He used the word “terrible” four times to describe the experience. He also called it “a nightmare from hell.”

Cuomo was vague about exactly what he witnessed, allowing the audience to use their imaginations to conjure up the details.

“The criminal activity that went on in the open,” he said. “The total lack of services. The truckers who are staying there wind up being very creative in their finding uses for the functions that they need to fulfill. I’m telling you there was prostitution there. There were drug sales there, because I saw it, and I mean I was there.”

Cuomo retold the story to explain the inspiration behind his plan to build a 15,200-square-foot, more secure Welcome Center, which would sell New York State-made food and beverages to promote tourism on LI. The project is one of several local state-funded infrastructure projects that he’s been promoting recently.
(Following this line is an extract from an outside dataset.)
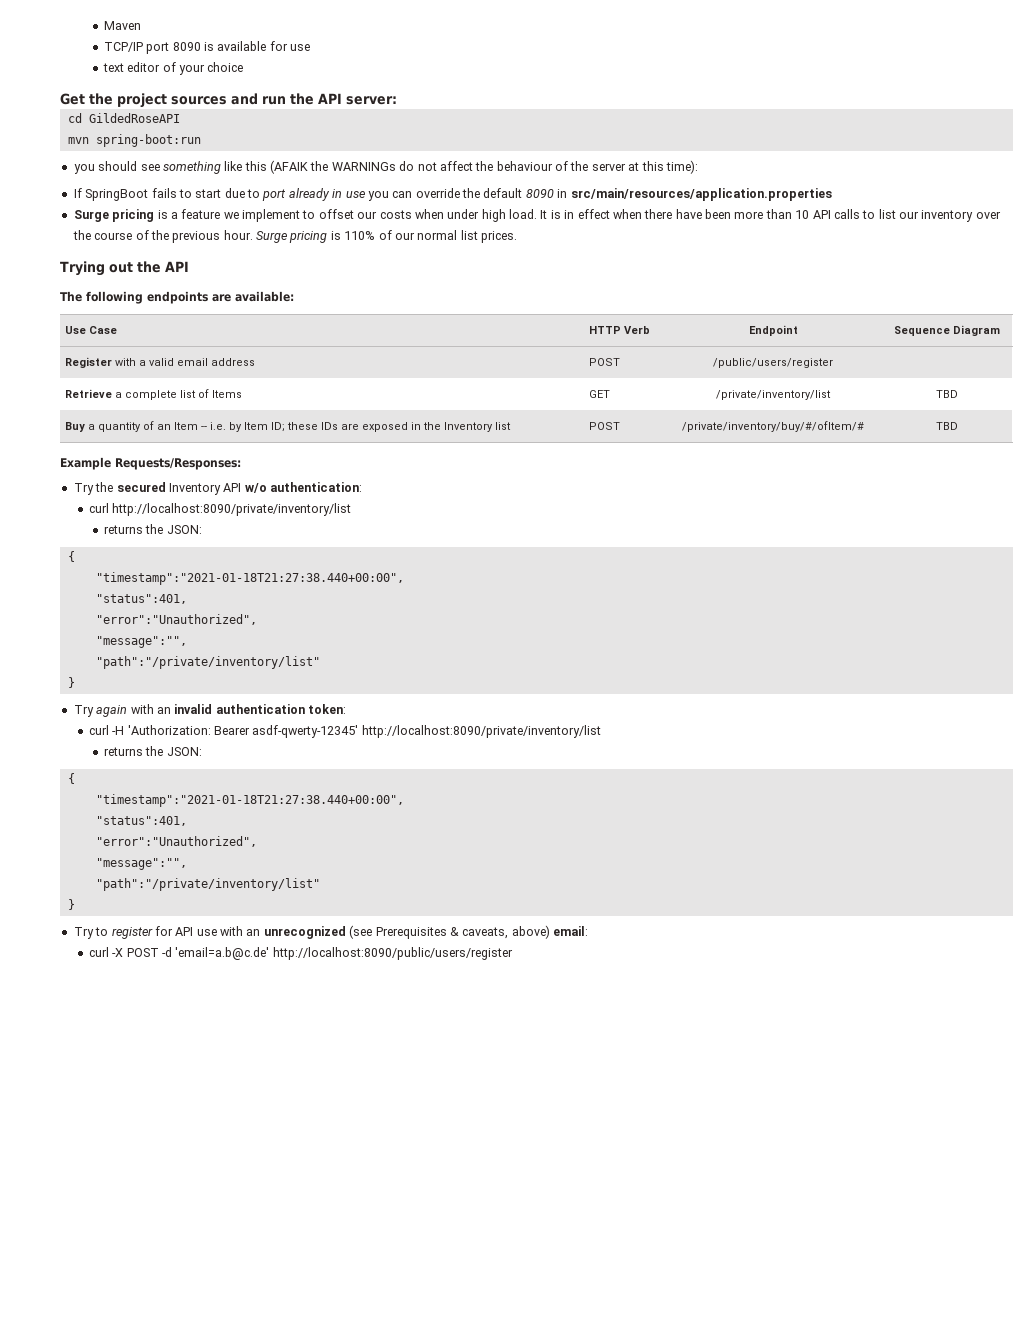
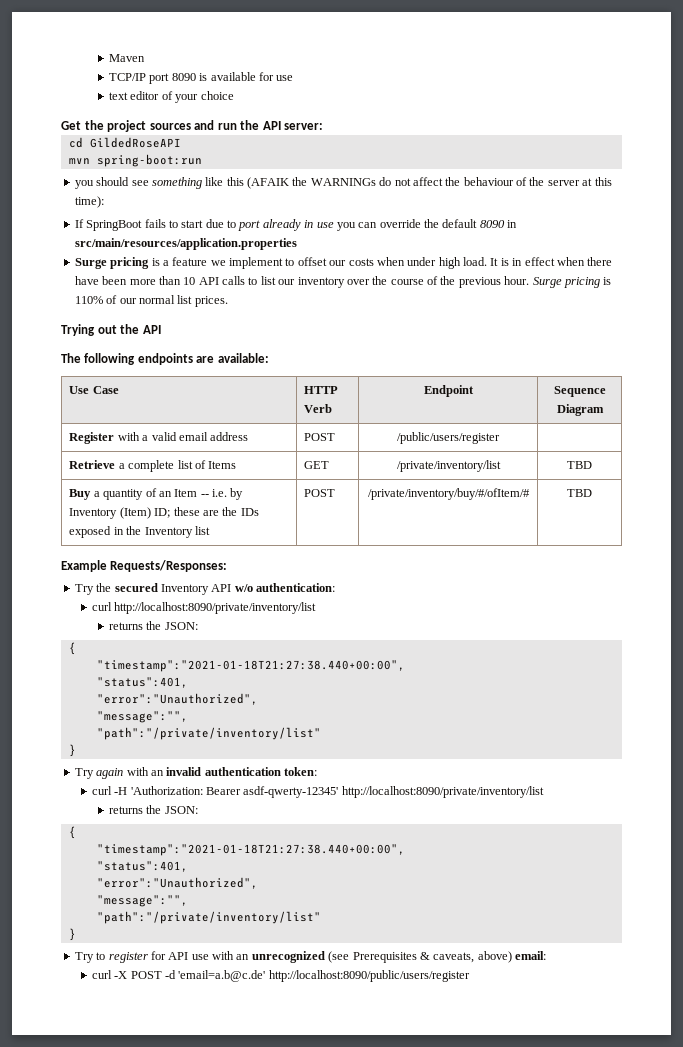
[244,422,360,432] Item ID; these IDs are -> [69,507,259,519] Inventory (Item) ID; these are the IDs

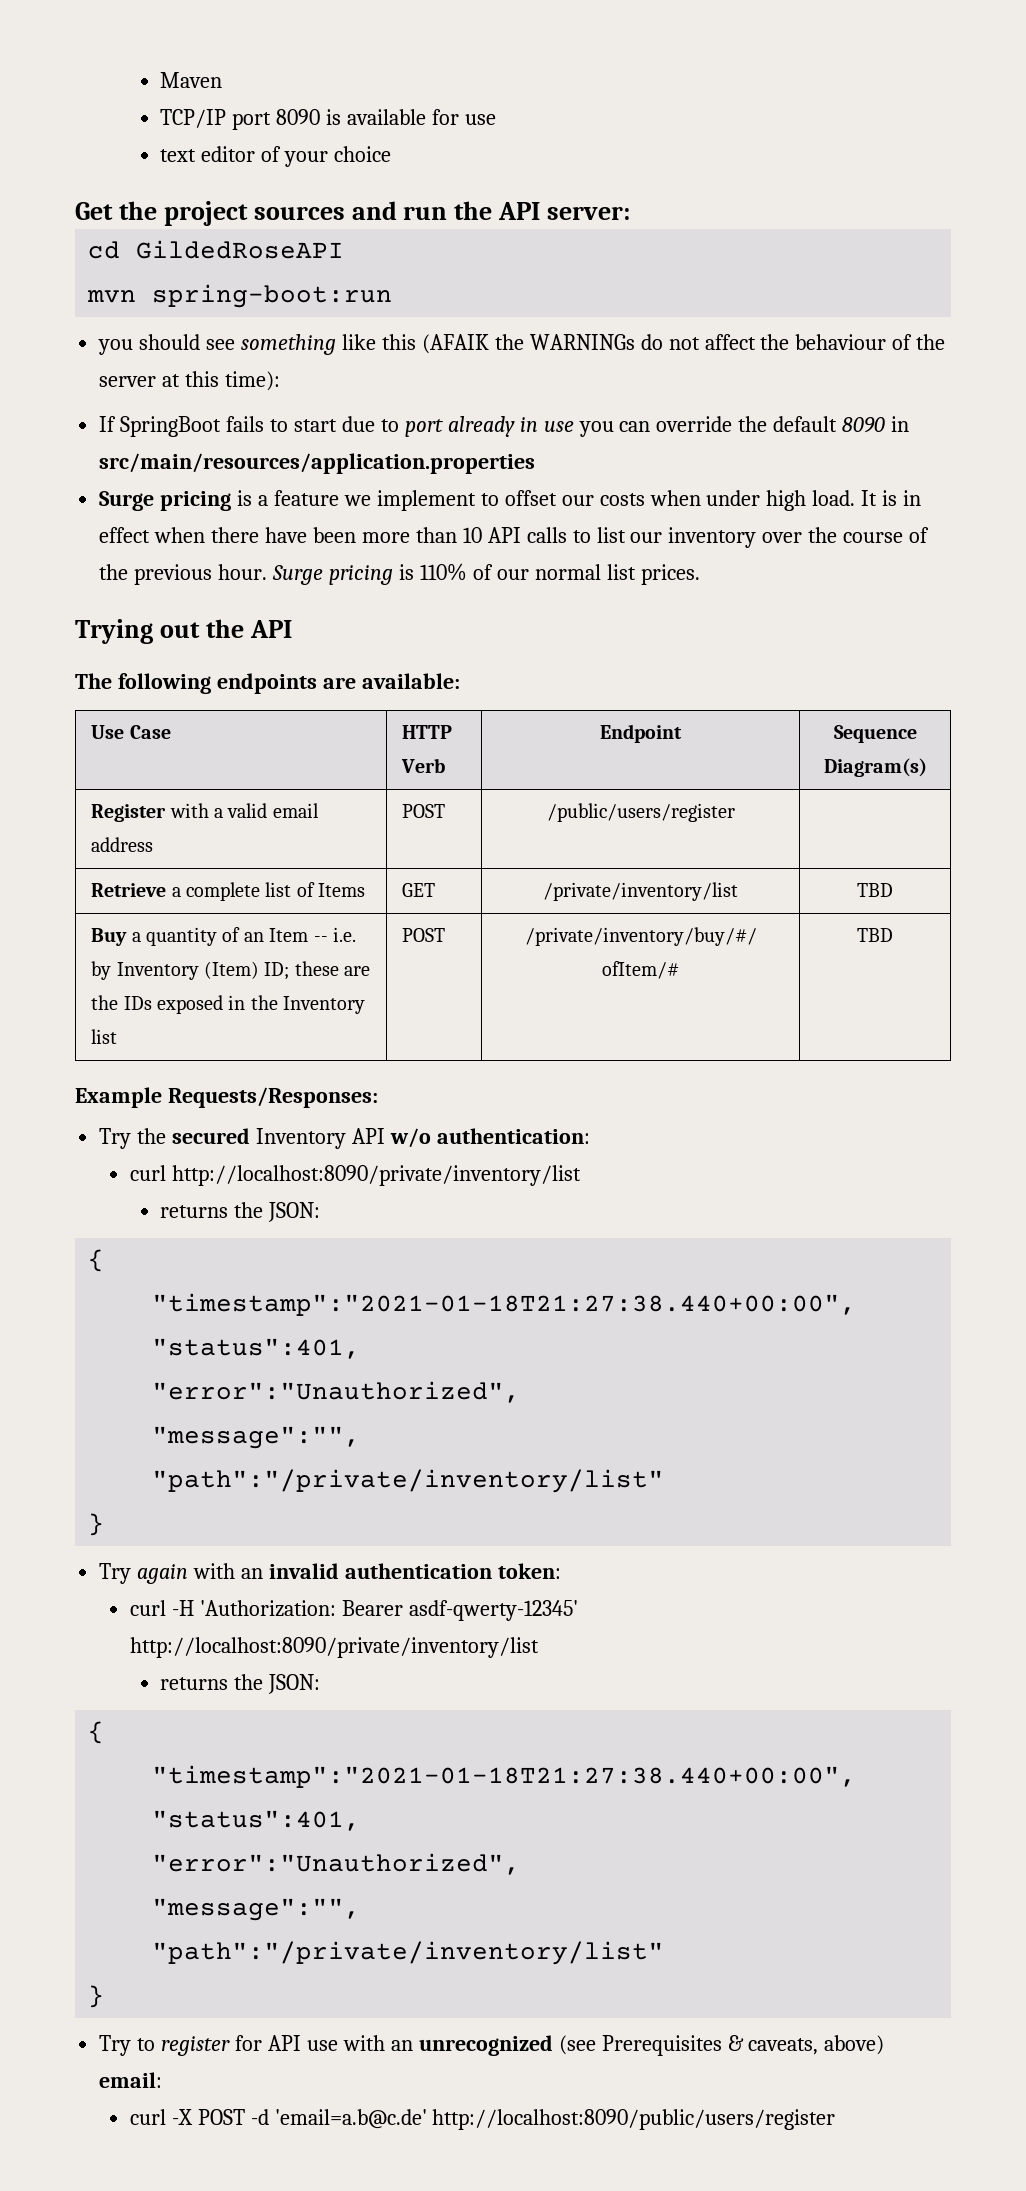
[556,404,604,416] Diagram -> [823,758,927,777] Diagram(s)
Once the new Welcome Center opens on the eastbound side of the LIE in October, the rest stop would no longer allow tractor trailer or bus parking. Since the old rest area was cleared to make way for construction, trucks and buses have begun parking at Exit 66 on the eastbound side of the LIE. Those vehicles will later use Exit 56 on the westbound side. The new truck stop has portable restrooms.

He credited his father, former Gov. Mario Cuomo, for originally proposing a Welcome Center for the rest area. But it was the son’s night watching “terrible” things occur at the LIE rest stop that spurred him to finish the job.

“It is one of these bizarre situations where you say, ‘Anyone with commonsense would have done something about this, and why would we allow this to continue?’” Cuomo said. “So I become governor, and I say at Exit 51–the LIE is a state road–why do we allow that? It’s always a long story, by the way. There are no short stories in government…”

Indeed. Cuomo spent about a third of his 2,618-word speech discussing his experience at the rest stop and his plans on how to clean it up–and make the new center less “terrible” and more welcoming.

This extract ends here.